En 1901, Picasso assiste aux débuts de Bella Chelito – dont il collectionnera plus tard les cartes postales – au París-Salón, une petite salle située sur la Calle de la Montera. De ces années, Ricardo Baroja racontait que Picasso « se consacrait à peindre de mémoire des figures de femmes à l’air parisien, aux bouches rondes et rouges comme une galette ». Un exemple de cela que le frère du célèbre écrivain a raconté est sa peinture femme en bleupeint durant cette étape et qui conjugue ses influences du moment avec la femme bourgeoise et noctambule, qui préfigure les tons de sa période bleue.

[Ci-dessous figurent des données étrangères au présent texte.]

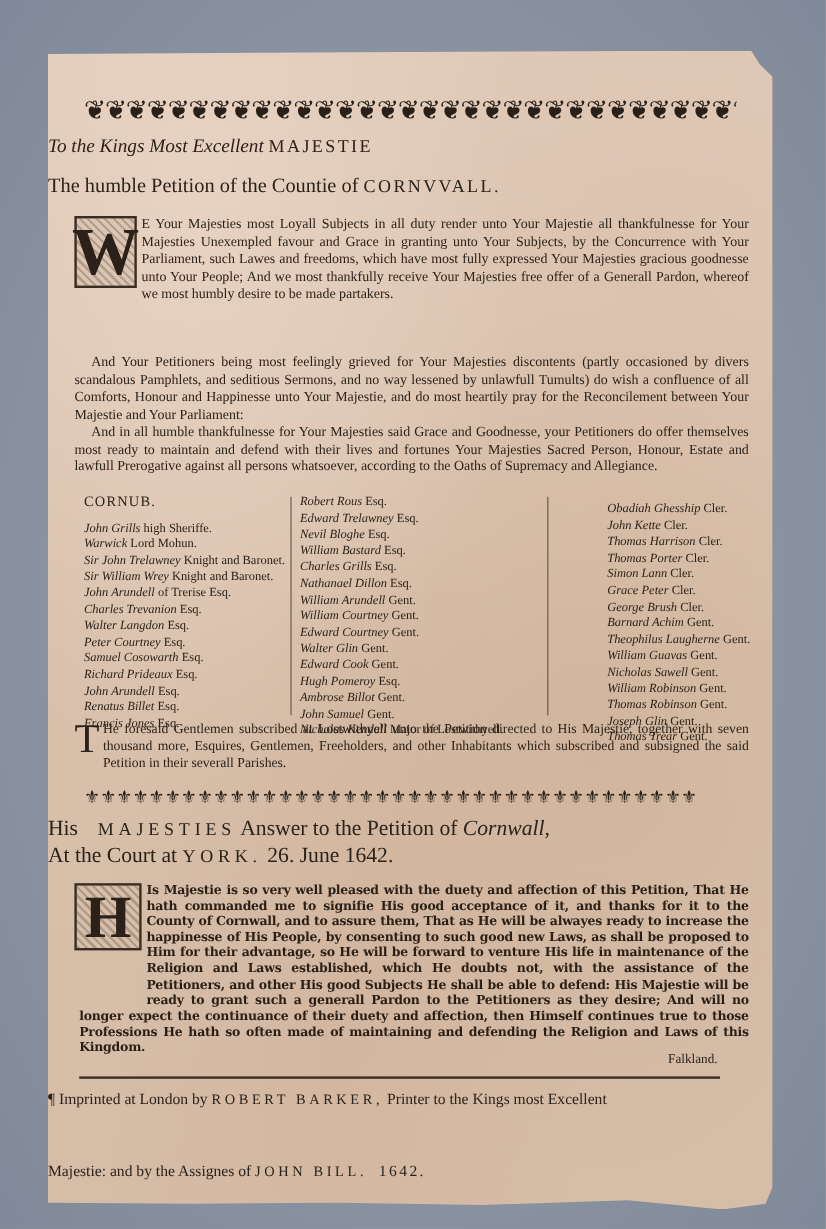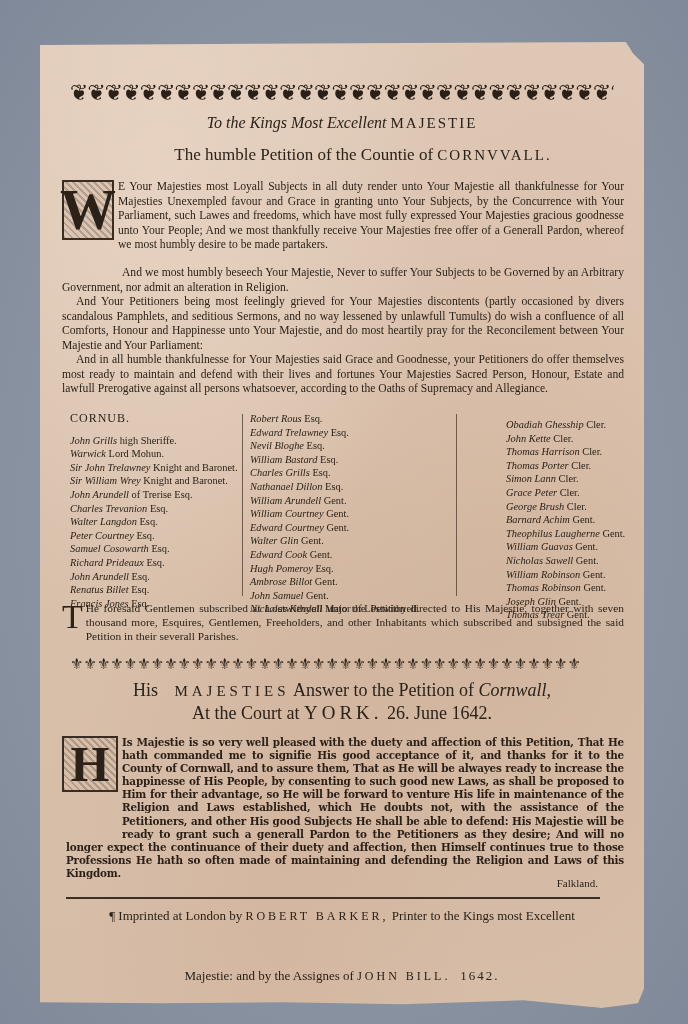--- a/index.html
+++ b/index.html
@@ -35,7 +35,7 @@
   }
   .ornament.top { top: 38px; font-size: 22px; letter-spacing: -1px; }
   .ornament.mid { top: 613px; font-size: 15px; }
-  .center { position: absolute; left: 0; right: 0; text-align: center; }
+  .center { position: absolute; left: 0; right: 0; text-align: left; }
   .h-address { top: 72px; font-size: 16px; font-style: italic; }
   .h-address .caps { font-style: normal; letter-spacing: 2px; font-size: 15px; }
   .h-petition { top: 103px; font-size: 17px; padding-left: 42px; }

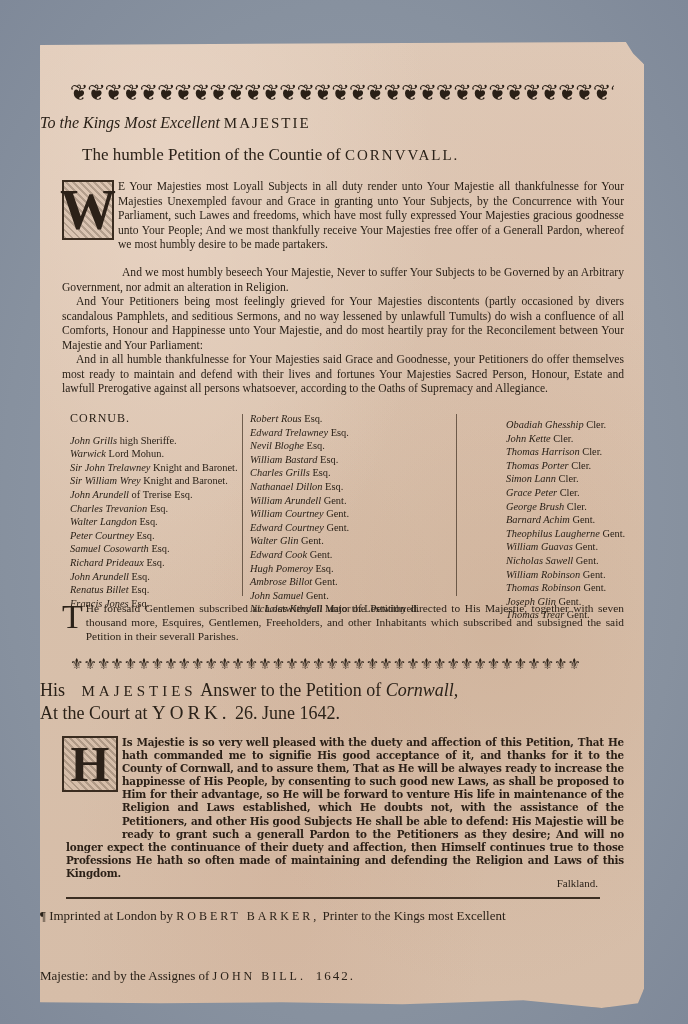--- a/index.html
+++ b/index.html
@@ -38,7 +38,7 @@
   .center { position: absolute; left: 0; right: 0; text-align: left; }
   .h-address { top: 72px; font-size: 16px; font-style: italic; }
   .h-address .caps { font-style: normal; letter-spacing: 2px; font-size: 15px; }
-  .h-petition { top: 103px; font-size: 17px; padding-left: 42px; }
+  .h-petition { top: 103px; font-size: 17px; }
   .h-petition .caps { letter-spacing: 2px; font-size: 15px; }
   .dropcap {
     position: absolute; border: 2px solid #3a2c20;

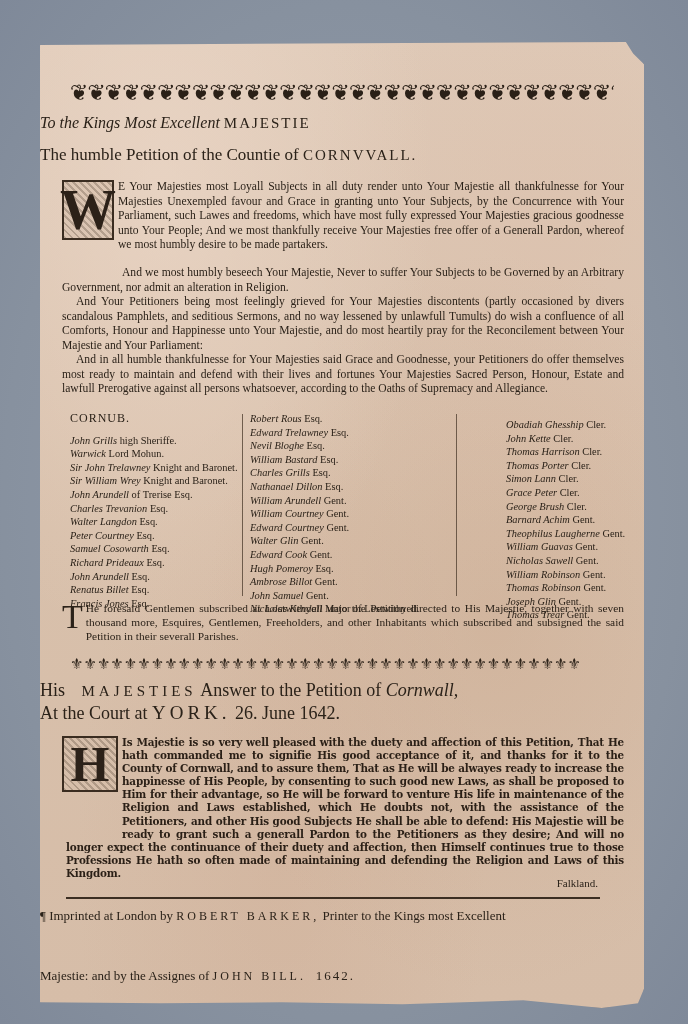--- a/index.html
+++ b/index.html
@@ -99,7 +99,6 @@
 
   <div class="body-block" data-bind="document.petition.paragraph_1">E Your Majesties most Loyall Subjects in all duty render unto Your Majestie all thankfulnesse for Your Majesties Unexempled favour and Grace in granting unto Your Subjects, by the Concurrence with Your Parliament, such Lawes and freedoms, which have most fully expressed Your Majesties gracious goodnesse unto Your People; And we most thankfully receive Your Majesties free offer of a Generall Pardon, whereof we most humbly desire to be made partakers.</div>
 
-  <div class="cont" style="top:224px; text-indent:60px;" data-bind="document.petition.paragraph_2">And we most humbly beseech Your Majestie, Never to suffer Your Subjects to be Governed by an Arbitrary Government, nor admit an alteration in Religion.</div>
 
   <div class="cont" style="top:253px; text-indent:14px;" data-bind="document.petition.paragraph_3">And Your Petitioners being most feelingly grieved for Your Majesties discontents (partly occasioned by divers scandalous Pamphlets, and seditious Sermons, and no way lessened by unlawfull Tumults) do wish a confluence of all Comforts, Honour and Happinesse unto Your Majestie, and do most heartily pray for the Reconcilement between Your Majestie and Your Parliament:</div>
 

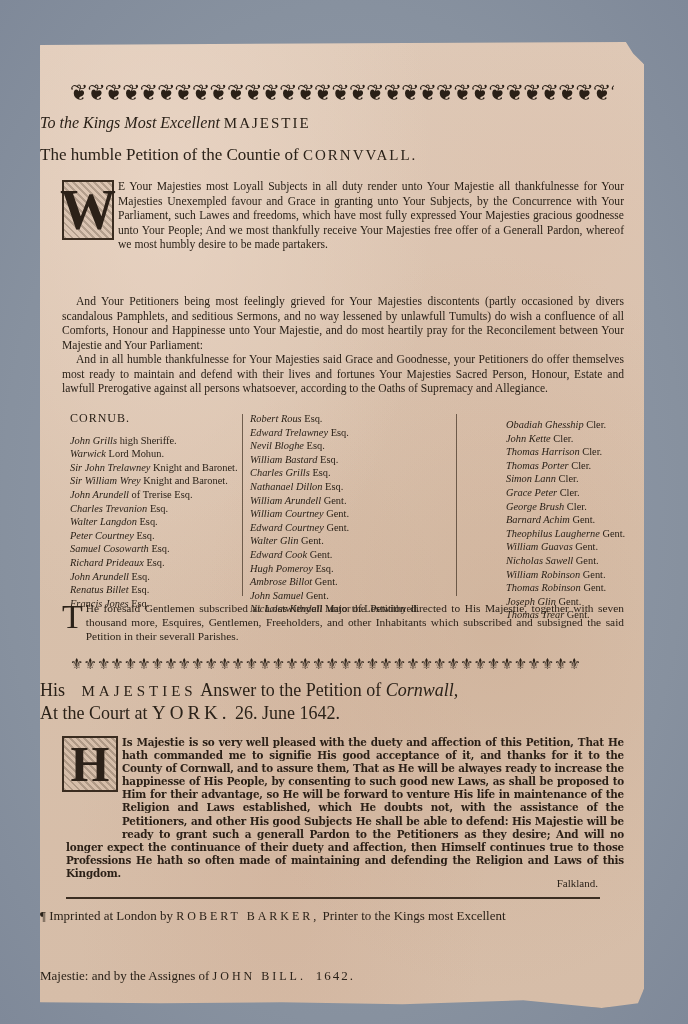--- a/index.html
+++ b/index.html
@@ -65,7 +65,7 @@
   .answer-title .caps { letter-spacing: 4px; font-size: 15px; margin-left: 12px; }
   .answer-title i { font-size: 18px; }
   .answer-sub { top: 660px; font-size: 18px; }
-  .answer-sub .caps { letter-spacing: 4px; font-size: 19px; }
+  .answer-sub .caps { letter-spacing: 4px; font-size: 15px; }
   .answer-body {
     position: absolute; left: 26px; right: 20px; top: 694px;
     font-family: "DejaVu Serif", serif; font-weight: bold;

Le contact avec la bohème et l’anarchisme est attaché au milieu littéraire madrilène de l’époque. Dans art jeuneAzorín (qui ne s’appelait toujours pas ainsi) a publié le texte La vie, qui parlait d’abolir les lois et de boycotter les élections. Un catalogue de livres anarchistes a également été annoncé dans la publication.

Le dernier numéro d’Arte Joven parut en juillet 1901. L’argent n’en demandait pas plus et sa scène madrilène non plus. Bientôt, en 1904, il voyagera de nouveau à Paris, le tourbillon où tourbillonnaient tous les airs bohèmes qu’il avait connus dans ses séjours catalans et madrilènes.